1.2 Any reference in this Scheme to any enactment includes a reference to
that enactment as from time to time modified, extended or re-enacted
1.3 Expressions in italics are for guidance only and do not form part
of this Scheme. 2.
ELIGIBILITY
2.1 Subject to Rule 2.3, a person is eligible to be granted an option if
(and only if) he is a full-time director or qualifying employee of a
Participating Company.
2.2 For the purposes of Rule 2.1:-
2.2.1 a person shall be treated as a full-time director of a
Participating Company if he is obliged to devote to the
performance of the duties of his office or employment with
that and any other Participating Company not less than 25
hours a week;
2.2.2 a qualifying employee, in relation to a Participating Company,
is an employee of the Participating Company (other than one
who is a director of a Participating Company).

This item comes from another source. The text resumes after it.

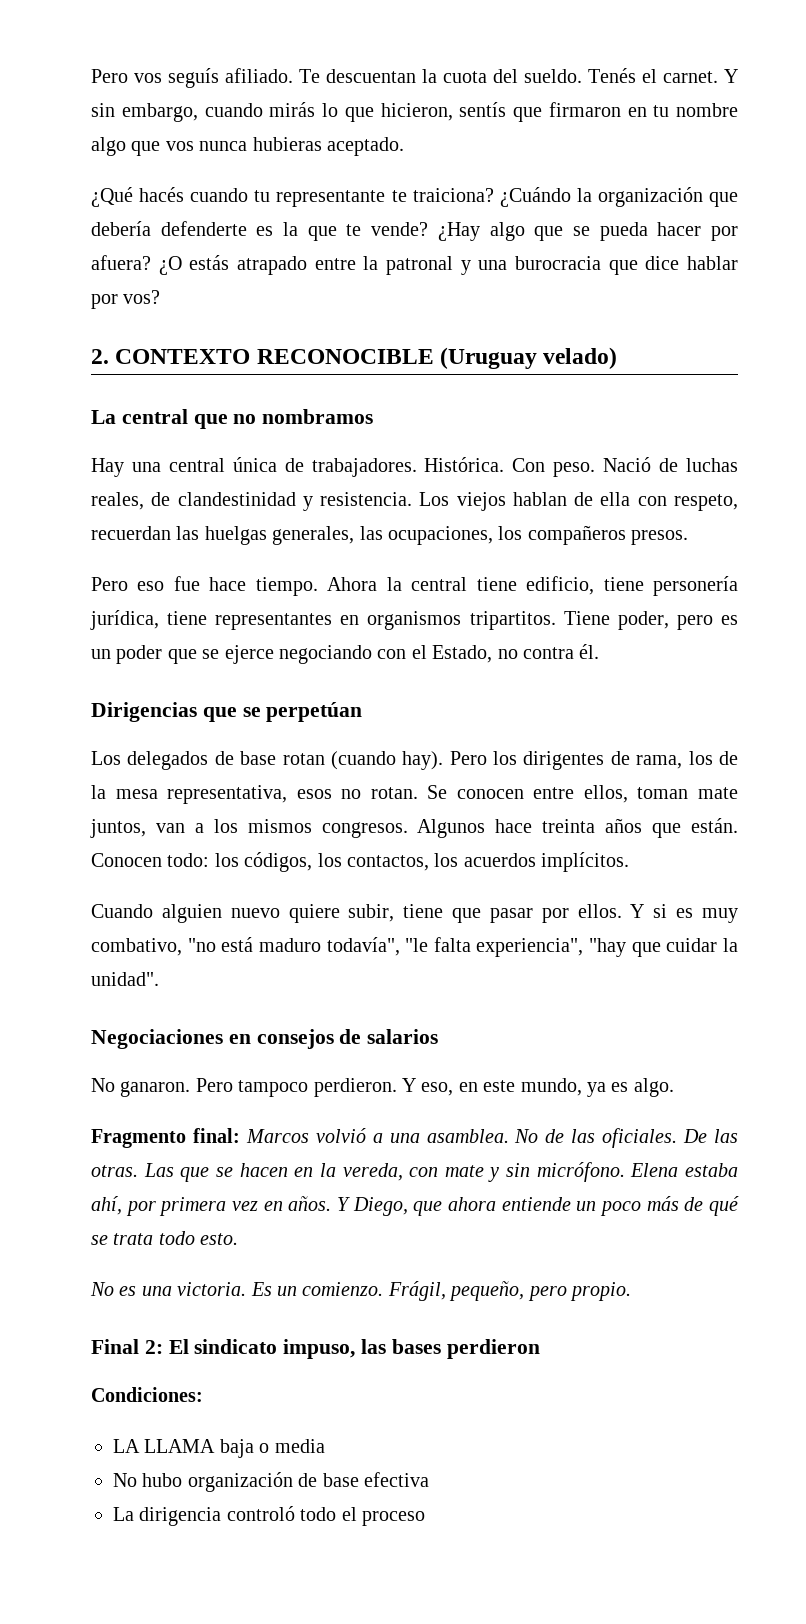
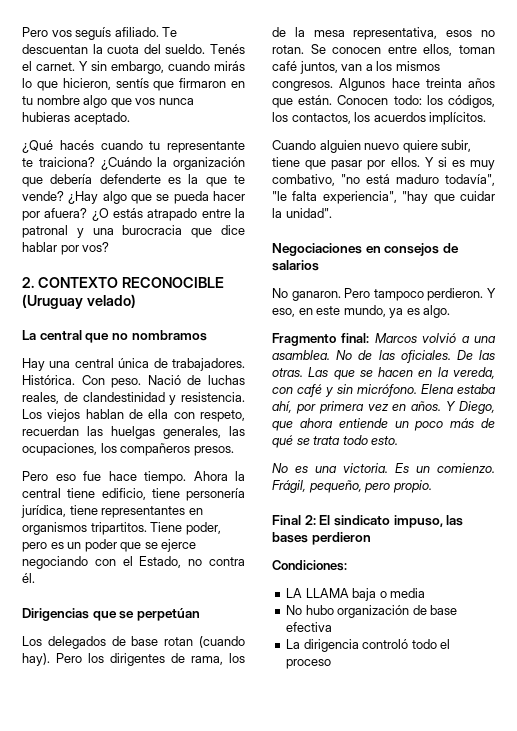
- Se conocen entre ellos, toman mate juntos, van a los mismos congresos.
+ Se conocen entre ellos, toman café juntos, van a los mismos congresos.
- Las que se hacen en la vereda, con mate y sin micrófono.
+ Las que se hacen en la vereda, con café y sin micrófono.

2.3 A person is not eligible to be granted an option under this Scheme
at any time:-
2.3.1 within the two years immediately preceding the date on which
he is bound to retire in accordance with the terms of his
contract of employment, or
2.3.2 when he is not eligible to participate in this S
cheme by virtue of paragraph 8 of Schedule 9 (material
interest in a close company).
3. GRANT OF OPTIONS
3.1 Subject to Rule 4, the Board may by deed grant or procure that some
other person grants an option to acquire shares in the Company which
satisfy the requirements of paragraphs 10 to 14 of Schedule 9 (fully
paid up, unrestricted, ordinary share capital), at the Grant Date and,
subject to Rule 7.5, at the date of exercise of the option, upon the
terms set out in this Scheme and upon such other objective terms as
the Board may specify, to any person who is eligible to be granted an
option in accordance with Rule 2; and for this purpose an option to
acquire includes an option to purchase and an option to subscribe.
3.2 The price at which shares may be acquired by the exercise of an
option shall be determined by the Board before its grant, but shall
not be less than:-
- 2 -
3.2.1 if shares of the same class as those shares are listed in the
London Stock Exchange Daily Official List, the middle-market
quotation of shares of that class (as derived from that List)
on the dealing day immediately preceding the Grant Date (or
such other dealing day as may be agreed in advance with the
Inland Revenue) or, in the case of an option which is intended
to be a Qualifying Stock Option within the meaning of the US
Internal Revenue Code, the middle market quotation of shares
of that class (as derived from that list) on the Grant Date;
3.2.2 if Rule 3.2.1 does not apply, the market value (within the
meaning of Part VIII of the Taxation of Chargeable Gains Act
1992) of shares of that class, as agreed in advance for the
purposes of this Scheme with the Shares Valuation Division of
the Inland Revenue, on the Grant Date (or such other day as
may be agreed in advance with the Inland Revenue); or
3.2.3 in the case of an option to acquire shares only by subscription,
the nominal value of those shares.
3.3 Subject to Rule 3.4, an option may only be granted:-
3.3.1 within the period of 6 weeks beginning with -
(a) the date on which this Scheme is approved and adopted by
the Company (provided that no options may be granted under
Part A of the Scheme until it has been approved by the
Inland Revenue); or
(b) the date on which Part A of this Scheme is approved by the
Inland Revenue under Schedule 9; or
(c) the dealing day next following the date on which the
Company announces its results for any period; or
3.3.2 at any other time when the circumstances are considered by the
Board to be sufficiently exceptional to justify its grant; and
3.3.3 within the period of 10 years beginning with the
date on which this Scheme is adopted by the Company.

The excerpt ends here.